======== Input ========
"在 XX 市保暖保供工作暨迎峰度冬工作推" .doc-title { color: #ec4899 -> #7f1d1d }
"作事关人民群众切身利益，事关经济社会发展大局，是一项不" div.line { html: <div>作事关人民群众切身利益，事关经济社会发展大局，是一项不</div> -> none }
========
======== Input ========
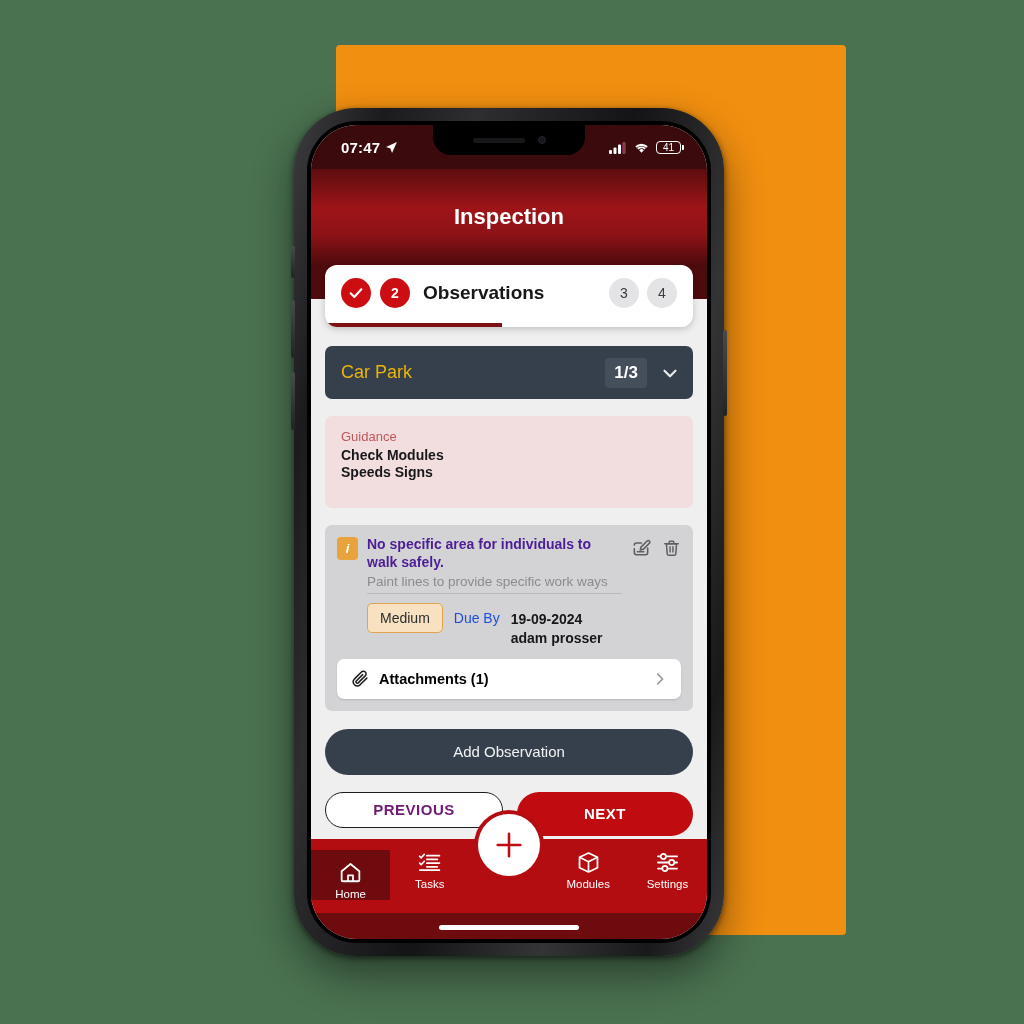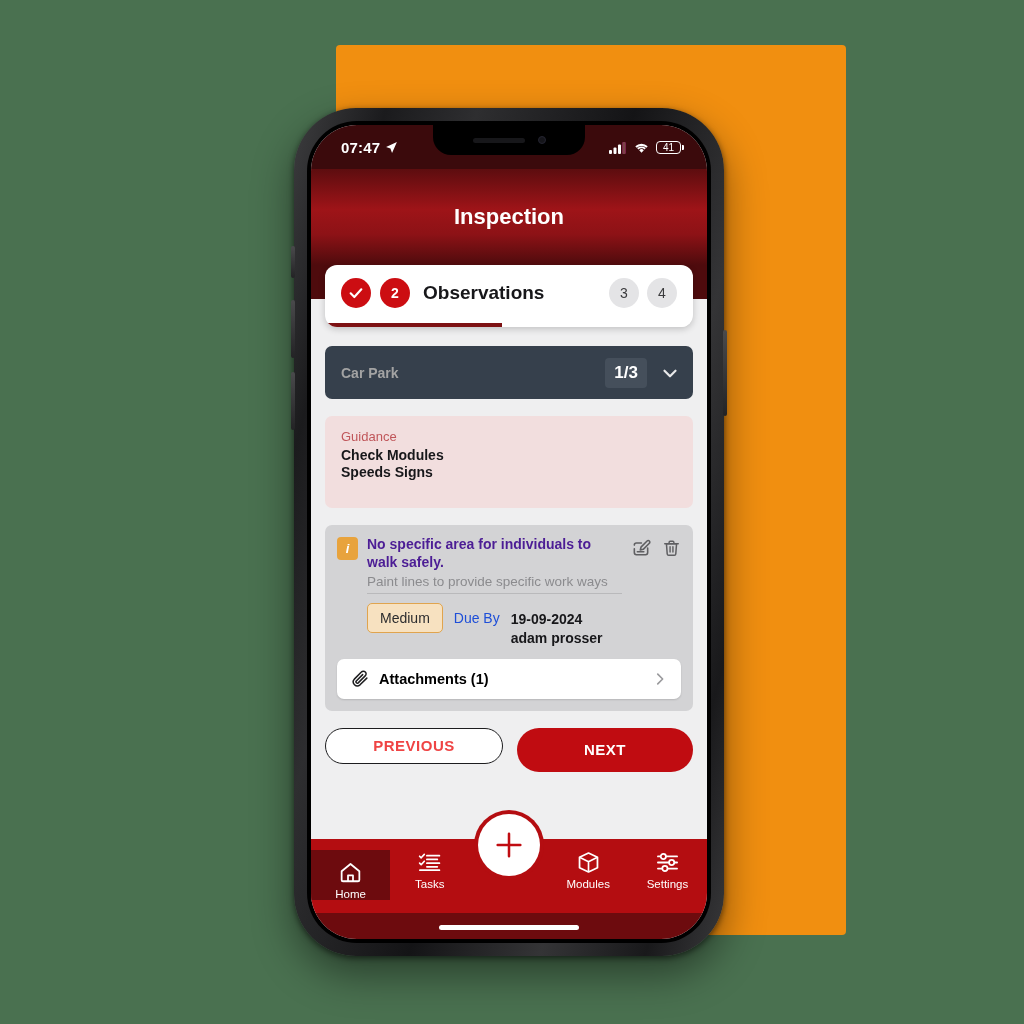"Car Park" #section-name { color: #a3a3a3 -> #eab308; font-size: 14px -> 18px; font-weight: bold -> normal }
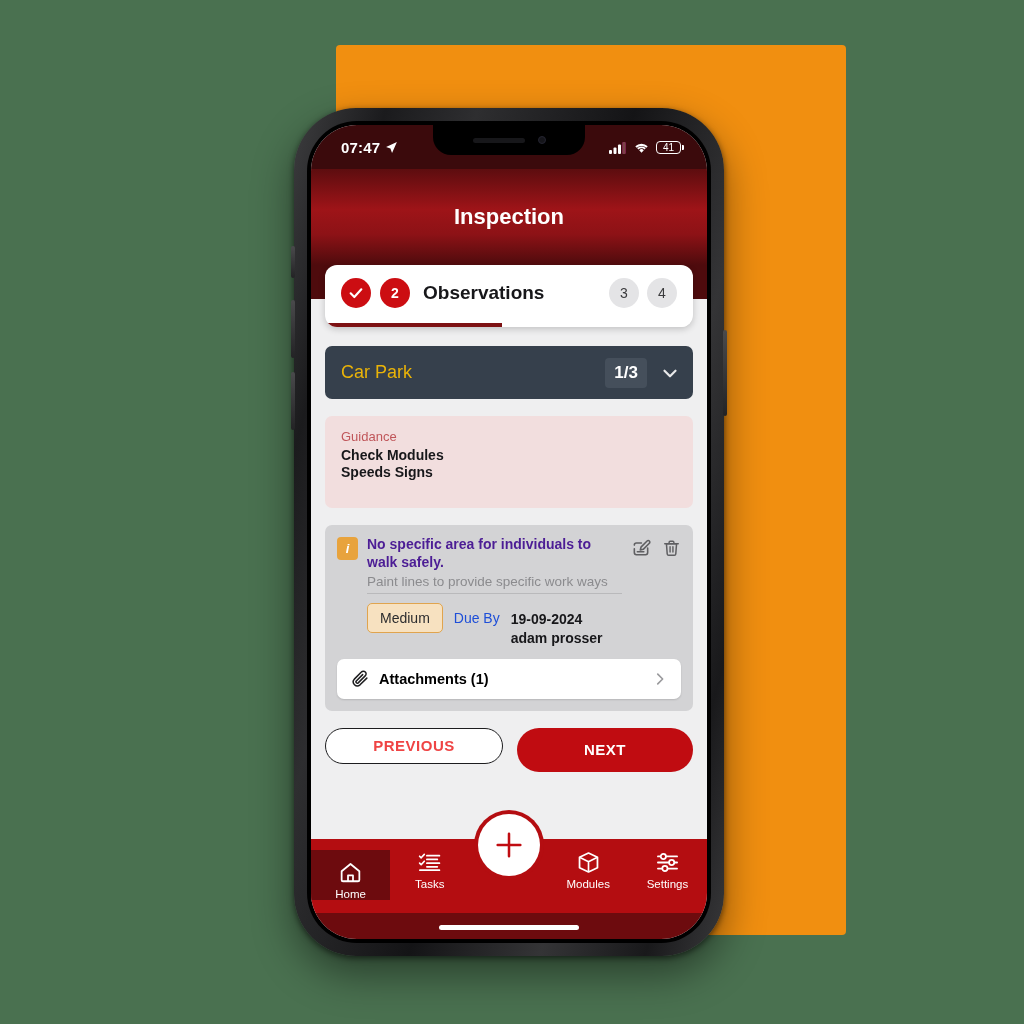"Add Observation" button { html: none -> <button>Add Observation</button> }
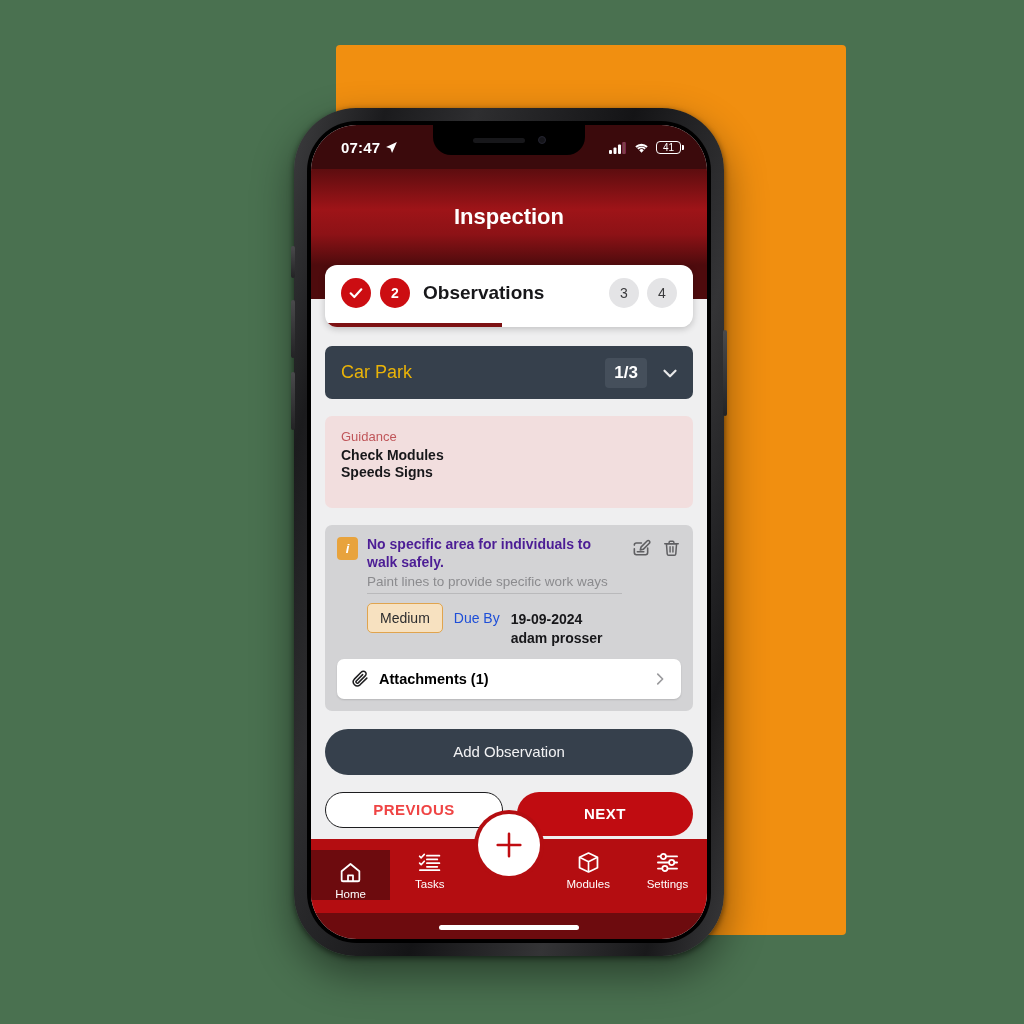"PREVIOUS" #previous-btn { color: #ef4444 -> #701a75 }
========
» **Exercise brief**
Within the material above, only the stretch from the line holding "color: #a3a3a3 ->" through the line holding "color: #ef4444 ->" is to be restated exactly. Pictures are dropped.

» **Answer**
"Car Park" #section-name { color: #a3a3a3 -> #eab308; font-size: 14px -> 18px; font-weight: bold -> normal }
"Add Observation" button { html: none -> <button>Add Observation</button> }
"PREVIOUS" #previous-btn { color: #ef4444 -> #701a75 }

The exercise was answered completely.